TASK: From the entries below, transcribe exactly the lines between the line holding "discount: 426.86 -> 506.61" and the line holding "1 escala29 h", inclusive; skip all other lines.

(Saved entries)
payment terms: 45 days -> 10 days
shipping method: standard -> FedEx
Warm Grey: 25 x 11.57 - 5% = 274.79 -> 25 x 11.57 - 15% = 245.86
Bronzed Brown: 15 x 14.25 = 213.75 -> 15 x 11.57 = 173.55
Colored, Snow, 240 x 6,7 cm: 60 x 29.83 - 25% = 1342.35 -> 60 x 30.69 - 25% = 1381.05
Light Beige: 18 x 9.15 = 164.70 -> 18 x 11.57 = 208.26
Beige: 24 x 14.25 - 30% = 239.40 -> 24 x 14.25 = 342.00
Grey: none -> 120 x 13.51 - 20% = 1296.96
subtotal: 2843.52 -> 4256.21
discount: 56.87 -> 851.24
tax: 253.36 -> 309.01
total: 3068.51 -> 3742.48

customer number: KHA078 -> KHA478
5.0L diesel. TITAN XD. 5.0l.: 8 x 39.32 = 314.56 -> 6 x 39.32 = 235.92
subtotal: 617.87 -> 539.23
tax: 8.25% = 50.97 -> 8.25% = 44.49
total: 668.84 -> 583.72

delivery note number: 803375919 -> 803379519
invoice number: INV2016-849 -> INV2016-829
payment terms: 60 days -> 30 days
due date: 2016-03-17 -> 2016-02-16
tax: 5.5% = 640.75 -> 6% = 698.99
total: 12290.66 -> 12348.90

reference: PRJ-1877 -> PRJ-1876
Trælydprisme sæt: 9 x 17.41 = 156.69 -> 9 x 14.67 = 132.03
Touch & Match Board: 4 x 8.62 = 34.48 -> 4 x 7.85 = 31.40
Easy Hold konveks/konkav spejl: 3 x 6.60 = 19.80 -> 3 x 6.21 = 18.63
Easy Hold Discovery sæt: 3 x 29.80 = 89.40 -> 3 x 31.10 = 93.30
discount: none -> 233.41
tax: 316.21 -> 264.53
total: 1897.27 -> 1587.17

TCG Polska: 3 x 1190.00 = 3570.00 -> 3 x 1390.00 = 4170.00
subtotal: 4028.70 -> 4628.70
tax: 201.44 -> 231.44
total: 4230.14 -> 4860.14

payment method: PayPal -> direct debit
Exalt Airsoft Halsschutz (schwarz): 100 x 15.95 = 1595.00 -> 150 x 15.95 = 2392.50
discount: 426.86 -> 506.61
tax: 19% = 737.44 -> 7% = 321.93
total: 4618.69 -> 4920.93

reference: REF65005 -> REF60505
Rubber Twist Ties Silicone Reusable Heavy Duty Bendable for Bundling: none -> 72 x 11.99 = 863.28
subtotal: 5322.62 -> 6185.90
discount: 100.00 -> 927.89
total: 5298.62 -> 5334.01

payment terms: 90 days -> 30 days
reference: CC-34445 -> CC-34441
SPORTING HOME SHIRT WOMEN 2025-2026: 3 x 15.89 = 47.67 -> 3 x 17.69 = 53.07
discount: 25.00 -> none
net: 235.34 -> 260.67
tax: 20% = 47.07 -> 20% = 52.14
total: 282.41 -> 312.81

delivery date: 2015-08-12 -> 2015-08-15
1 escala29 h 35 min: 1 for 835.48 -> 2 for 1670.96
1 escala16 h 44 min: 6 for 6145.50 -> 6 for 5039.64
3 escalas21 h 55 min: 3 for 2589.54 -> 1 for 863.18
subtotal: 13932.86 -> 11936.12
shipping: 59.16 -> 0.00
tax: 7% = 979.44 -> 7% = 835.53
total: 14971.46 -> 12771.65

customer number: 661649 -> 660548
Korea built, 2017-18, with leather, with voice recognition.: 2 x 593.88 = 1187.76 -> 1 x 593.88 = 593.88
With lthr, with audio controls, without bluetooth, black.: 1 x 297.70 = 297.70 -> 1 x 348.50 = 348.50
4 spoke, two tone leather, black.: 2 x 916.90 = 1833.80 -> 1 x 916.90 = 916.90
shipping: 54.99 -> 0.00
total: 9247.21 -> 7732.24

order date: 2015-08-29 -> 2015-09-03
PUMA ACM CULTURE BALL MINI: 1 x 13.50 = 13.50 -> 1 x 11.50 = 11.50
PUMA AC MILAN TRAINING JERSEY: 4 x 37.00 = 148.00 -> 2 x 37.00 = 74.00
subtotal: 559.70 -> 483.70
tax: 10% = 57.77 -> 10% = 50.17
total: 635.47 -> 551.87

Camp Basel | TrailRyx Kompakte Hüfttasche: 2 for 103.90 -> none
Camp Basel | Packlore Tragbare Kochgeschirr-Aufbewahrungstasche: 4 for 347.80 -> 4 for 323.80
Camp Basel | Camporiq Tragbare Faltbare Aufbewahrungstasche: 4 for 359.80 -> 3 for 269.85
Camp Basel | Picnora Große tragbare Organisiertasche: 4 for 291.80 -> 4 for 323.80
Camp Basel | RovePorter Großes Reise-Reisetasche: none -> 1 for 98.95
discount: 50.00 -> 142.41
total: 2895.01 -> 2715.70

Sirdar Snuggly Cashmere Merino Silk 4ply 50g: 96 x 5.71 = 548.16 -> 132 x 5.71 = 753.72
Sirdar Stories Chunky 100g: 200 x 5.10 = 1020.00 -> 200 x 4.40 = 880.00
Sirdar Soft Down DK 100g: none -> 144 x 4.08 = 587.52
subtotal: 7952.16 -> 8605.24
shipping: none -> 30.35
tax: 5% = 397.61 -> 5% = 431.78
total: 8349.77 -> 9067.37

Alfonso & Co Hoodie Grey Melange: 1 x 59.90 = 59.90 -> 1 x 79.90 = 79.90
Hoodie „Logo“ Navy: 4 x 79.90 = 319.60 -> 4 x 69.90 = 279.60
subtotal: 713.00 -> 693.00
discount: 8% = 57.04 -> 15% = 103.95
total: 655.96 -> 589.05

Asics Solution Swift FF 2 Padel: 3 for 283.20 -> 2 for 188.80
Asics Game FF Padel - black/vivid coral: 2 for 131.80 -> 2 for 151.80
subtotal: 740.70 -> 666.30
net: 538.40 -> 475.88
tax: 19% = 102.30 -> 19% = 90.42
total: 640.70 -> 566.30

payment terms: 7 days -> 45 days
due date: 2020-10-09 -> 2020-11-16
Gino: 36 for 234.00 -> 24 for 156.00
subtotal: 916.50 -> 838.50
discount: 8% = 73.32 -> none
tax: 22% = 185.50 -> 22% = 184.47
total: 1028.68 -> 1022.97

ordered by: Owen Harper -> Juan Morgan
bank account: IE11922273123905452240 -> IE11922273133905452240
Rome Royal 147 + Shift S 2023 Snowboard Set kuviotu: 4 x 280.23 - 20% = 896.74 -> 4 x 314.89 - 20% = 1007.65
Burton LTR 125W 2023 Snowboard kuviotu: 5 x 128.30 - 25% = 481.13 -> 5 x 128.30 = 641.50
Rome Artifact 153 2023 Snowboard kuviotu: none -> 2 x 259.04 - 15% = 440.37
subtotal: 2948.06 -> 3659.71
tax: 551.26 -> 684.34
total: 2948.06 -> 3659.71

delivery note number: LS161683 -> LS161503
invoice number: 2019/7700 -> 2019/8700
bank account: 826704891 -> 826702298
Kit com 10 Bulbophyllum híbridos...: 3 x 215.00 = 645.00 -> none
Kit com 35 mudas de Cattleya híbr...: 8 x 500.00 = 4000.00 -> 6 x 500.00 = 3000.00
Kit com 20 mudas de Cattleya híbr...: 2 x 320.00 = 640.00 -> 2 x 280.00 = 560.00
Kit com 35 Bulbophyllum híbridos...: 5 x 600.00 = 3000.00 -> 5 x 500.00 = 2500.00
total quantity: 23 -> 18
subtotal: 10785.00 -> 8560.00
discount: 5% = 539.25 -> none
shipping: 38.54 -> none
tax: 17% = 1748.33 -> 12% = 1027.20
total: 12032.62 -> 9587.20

OUTPUT BELOW:
discount: 426.86 -> 506.61
tax: 19% = 737.44 -> 7% = 321.93
total: 4618.69 -> 4920.93

reference: REF65005 -> REF60505
Rubber Twist Ties Silicone Reusable Heavy Duty Bendable for Bundling: none -> 72 x 11.99 = 863.28
subtotal: 5322.62 -> 6185.90
discount: 100.00 -> 927.89
total: 5298.62 -> 5334.01

payment terms: 90 days -> 30 days
reference: CC-34445 -> CC-34441
SPORTING HOME SHIRT WOMEN 2025-2026: 3 x 15.89 = 47.67 -> 3 x 17.69 = 53.07
discount: 25.00 -> none
net: 235.34 -> 260.67
tax: 20% = 47.07 -> 20% = 52.14
total: 282.41 -> 312.81

delivery date: 2015-08-12 -> 2015-08-15
1 escala29 h 35 min: 1 for 835.48 -> 2 for 1670.96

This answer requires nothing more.